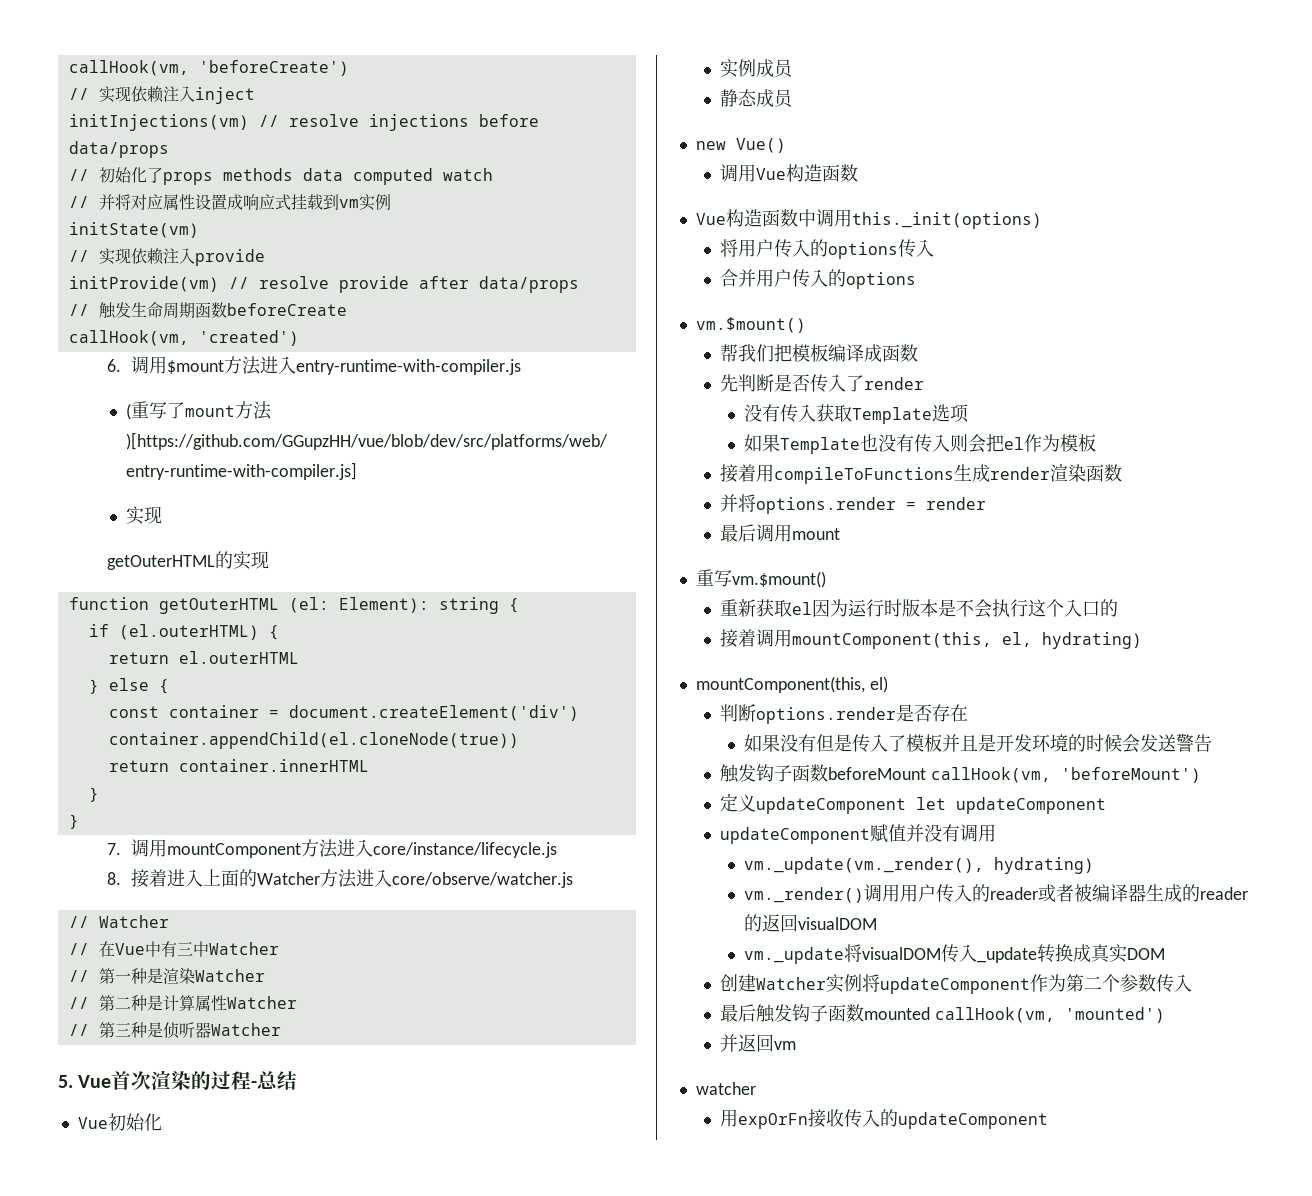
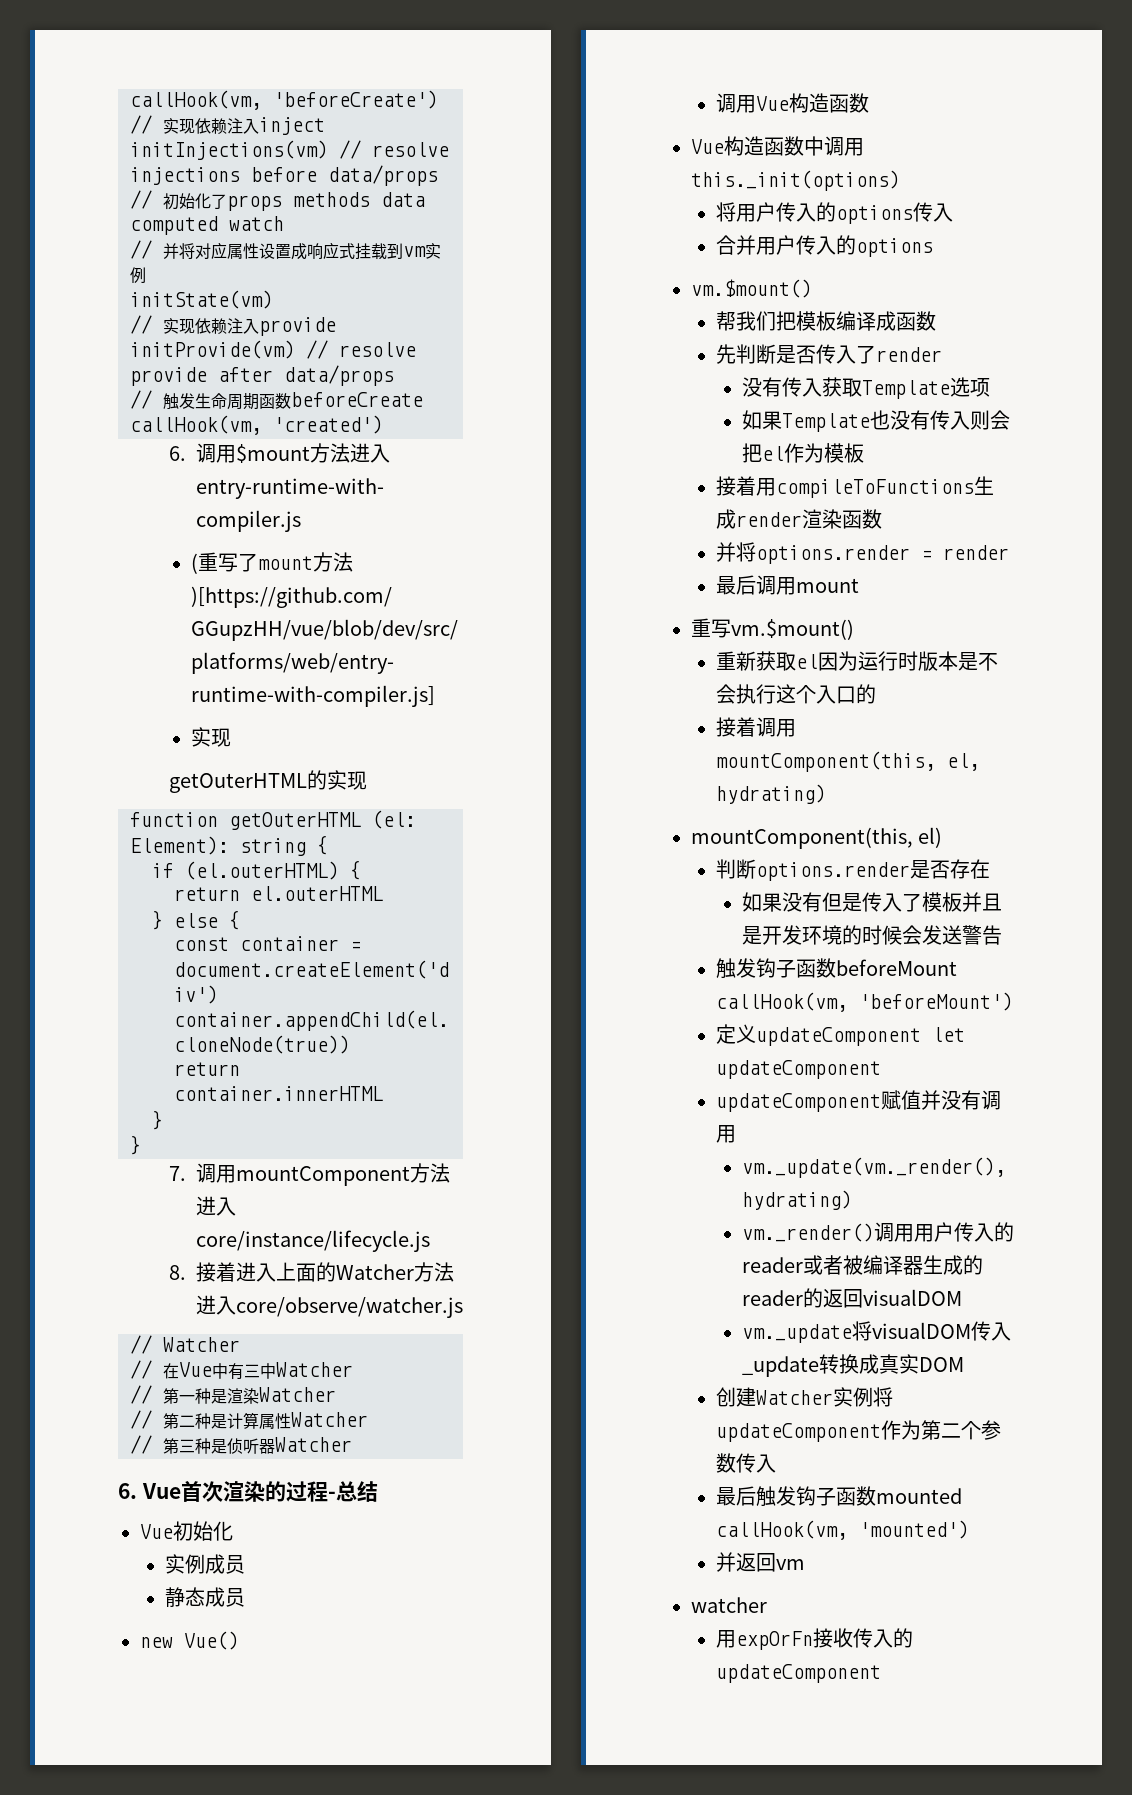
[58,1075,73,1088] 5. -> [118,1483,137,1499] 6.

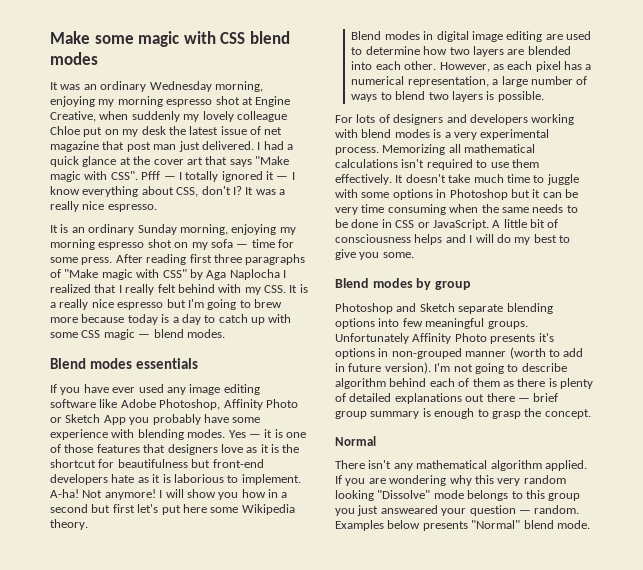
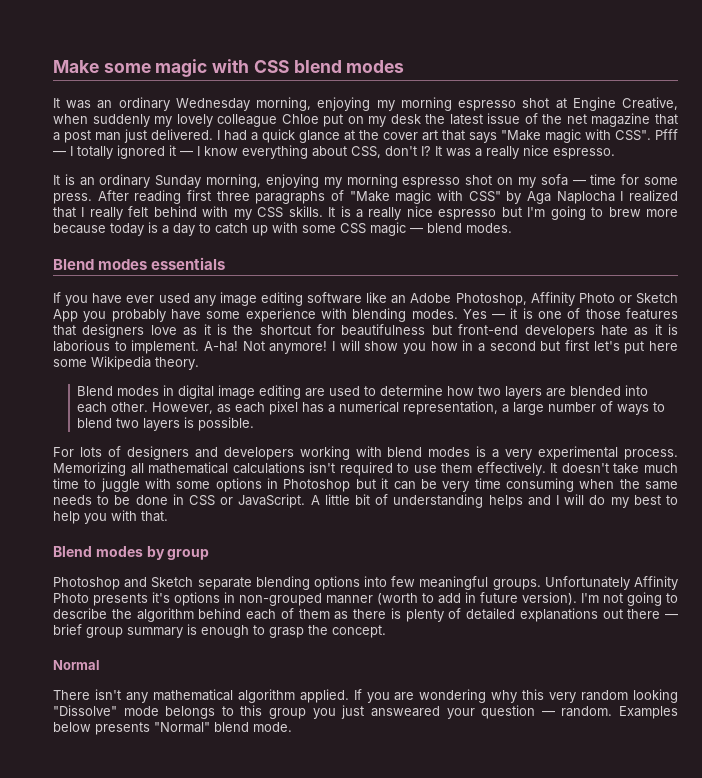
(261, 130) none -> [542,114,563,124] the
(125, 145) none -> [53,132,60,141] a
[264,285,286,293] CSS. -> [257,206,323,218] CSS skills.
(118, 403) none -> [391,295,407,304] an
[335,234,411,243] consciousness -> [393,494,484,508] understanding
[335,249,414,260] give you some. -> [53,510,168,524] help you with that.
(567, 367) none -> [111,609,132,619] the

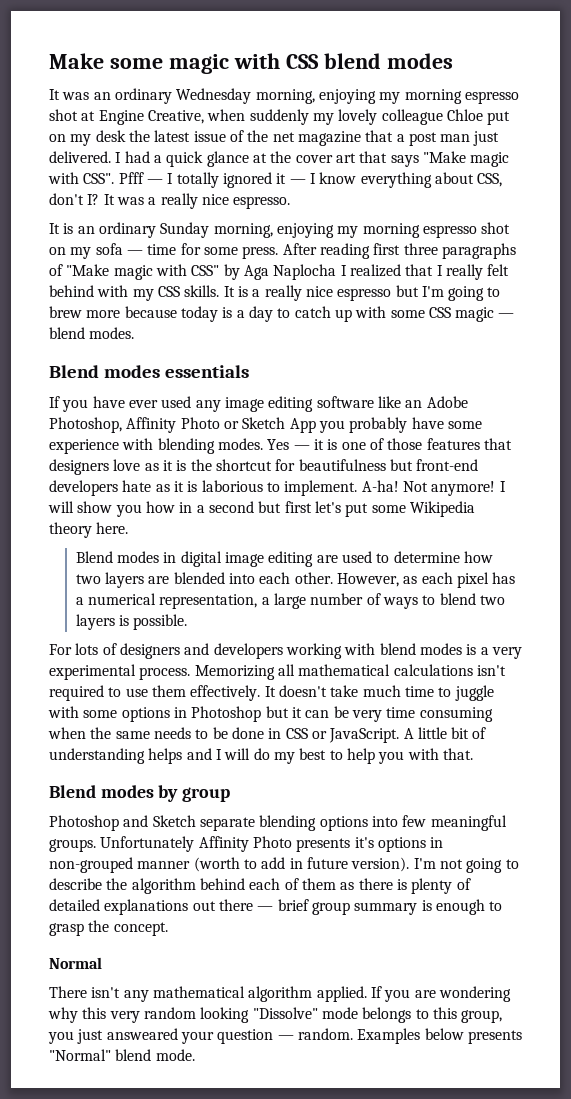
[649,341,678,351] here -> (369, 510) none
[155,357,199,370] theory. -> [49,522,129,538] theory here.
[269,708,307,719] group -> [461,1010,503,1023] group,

============

Leaving out every picture, transcribe exactly the lines from the line that contains "(118, 403) none -> [391,295,407,304] an" through the final line of the entries above.

(118, 403) none -> [391,295,407,304] an
[335,234,411,243] consciousness -> [393,494,484,508] understanding
[335,249,414,260] give you some. -> [53,510,168,524] help you with that.
(567, 367) none -> [111,609,132,619] the

[649,341,678,351] here -> (369, 510) none
[155,357,199,370] theory. -> [49,522,129,538] theory here.
[269,708,307,719] group -> [461,1010,503,1023] group,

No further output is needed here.